The objectives are to (i) analyze some data-sets and deduce the analytical functions that match some measured data-sets, and (ii) report this in a simple concise form. Rather than using sophisticated packages for data analysis, we want you to go to basics, and use the simple, yet efective techniques described in the lectures. Essentially, you should massage the data and plot it so that it appears as a straight line. We also want you to use thses plots in your reports.
This homework assignment will be done in two passes, the first one due on Tuesday, Aug 30 and the second revision will be due mid septemebr, based on feedback on the first pass. For this reason, the first pass does not require you to do analyze all the functions.
Even if you are more familiar with other tools for fitting curves to data, plotting and visualizing the results (e.g., Matlab, R, Mathematica, Excel, etc.), we want you to use Gnuplot for this assignment. A tutorial of the use of this tool is available in Lab1. We DO NOT want you to use any other more sophisticated data fitting tool for this assignment.

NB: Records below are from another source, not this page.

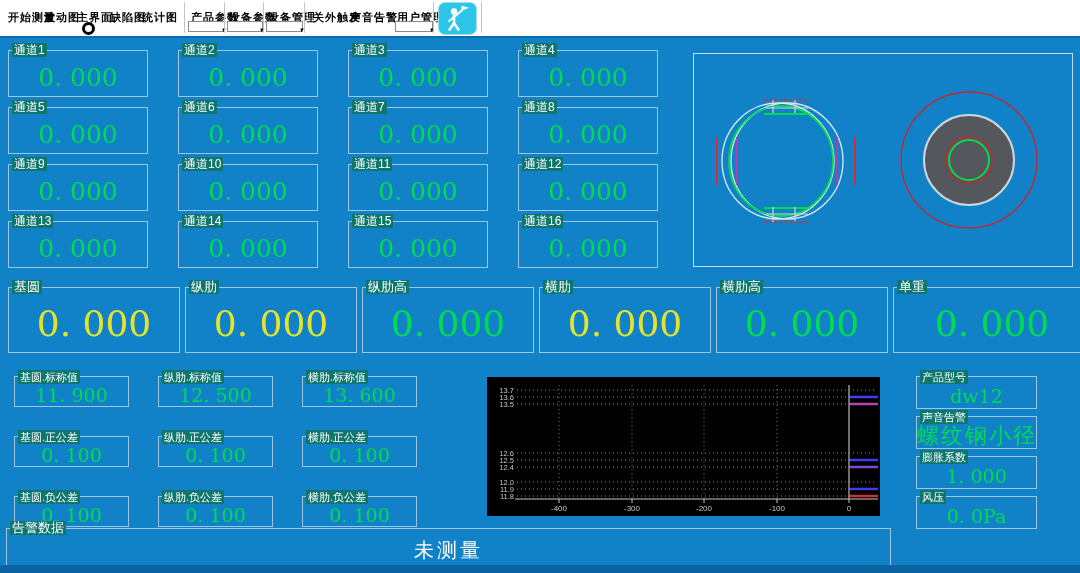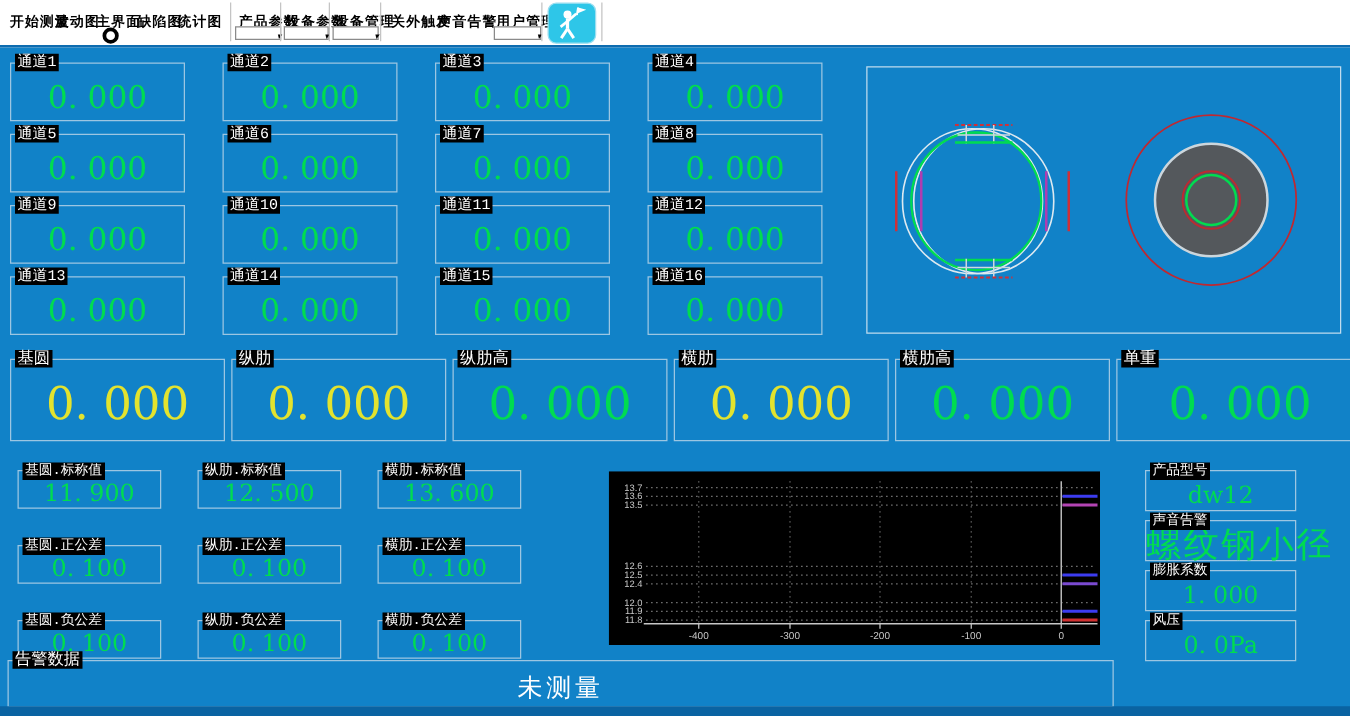--- a/index.html
+++ b/index.html
@@ -23,8 +23,8 @@
   .bottom-strip{position:absolute;left:0;top:527px;width:1080px;height:8px;background:#0A63A2;}
 
   .box{position:relative;border:1px solid #9CC6E2;}
-  .lbl{position:absolute;top:-8px;left:3px;padding:0 2px;background:#000000;color:#fff;
-       font-size:12px;line-height:14px;white-space:nowrap;z-index:2;font-family:Liberation Mono, monospace;}
+  .lbl{position:absolute;top:-8px;left:3px;padding:0 2px;background:#0f766e;color:#fff;
+       font-size:12px;line-height:14px;white-space:nowrap;z-index:2;}
   .lbl.sm{font-size:11px;top:-7px;}
   .bval{position:absolute;left:0;top:0;right:0;bottom:0;display:flex;align-items:center;
         justify-content:center;padding-top:7px;font-family:"DejaVu Serif",serif;

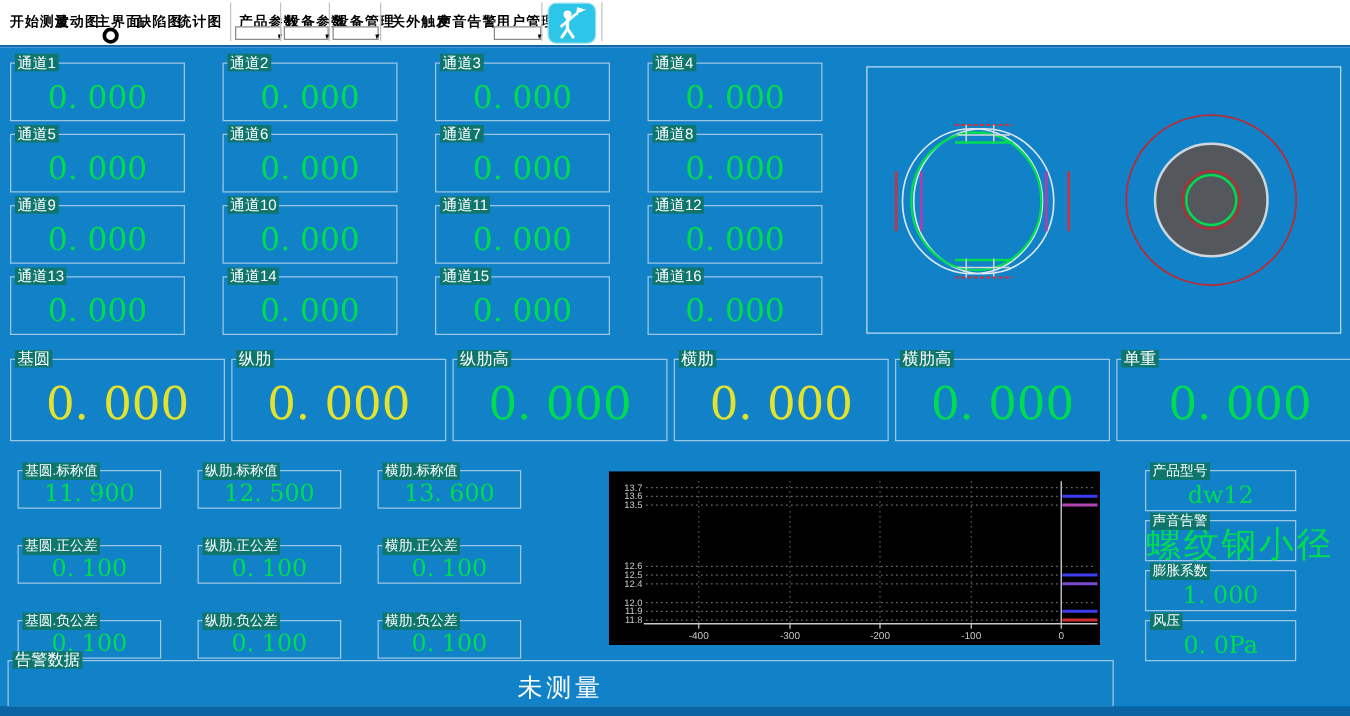--- a/index.html
+++ b/index.html
@@ -49,7 +49,7 @@
   .product{position:absolute;left:916px;top:338px;display:flex;flex-direction:column;gap:7px;}
   .product .box{width:119px;height:31px;}
   .product .bval{font-size:19px;}
-  .product .bval.big{font-size:28px;letter-spacing:2px;justify-content:flex-start;overflow:visible;}
+  .product .bval.big{font-size:22px;letter-spacing:2px;justify-content:flex-start;overflow:visible;}
 
   .profile-panel{position:absolute;left:693px;top:15px;width:378px;height:212px;
                  border:1px solid #BFDCEE;}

You do not have to write the programs, we have already collected a large database of running times of a range of programs.
We have also provided an access function, tfun that lets you query the database of running times, for different programs, input sizes and numbers of runs. The executable is in ~cs475/provided/Homeworks/HW0/tfun. It queries the database and reports running times. It takes three arguments: the first one specifies which program (data-set) to report; the second is the value of the independent variable (the input size, n for the first seven data-sets and p, the number of processors, for the last two); and the third argument is the number of independent runs to report.
After making a few test plots, you should estimate (hypothesize) an analytic function for each of the data-sets and validate your hypothesis by doing a least-squares fit of the data.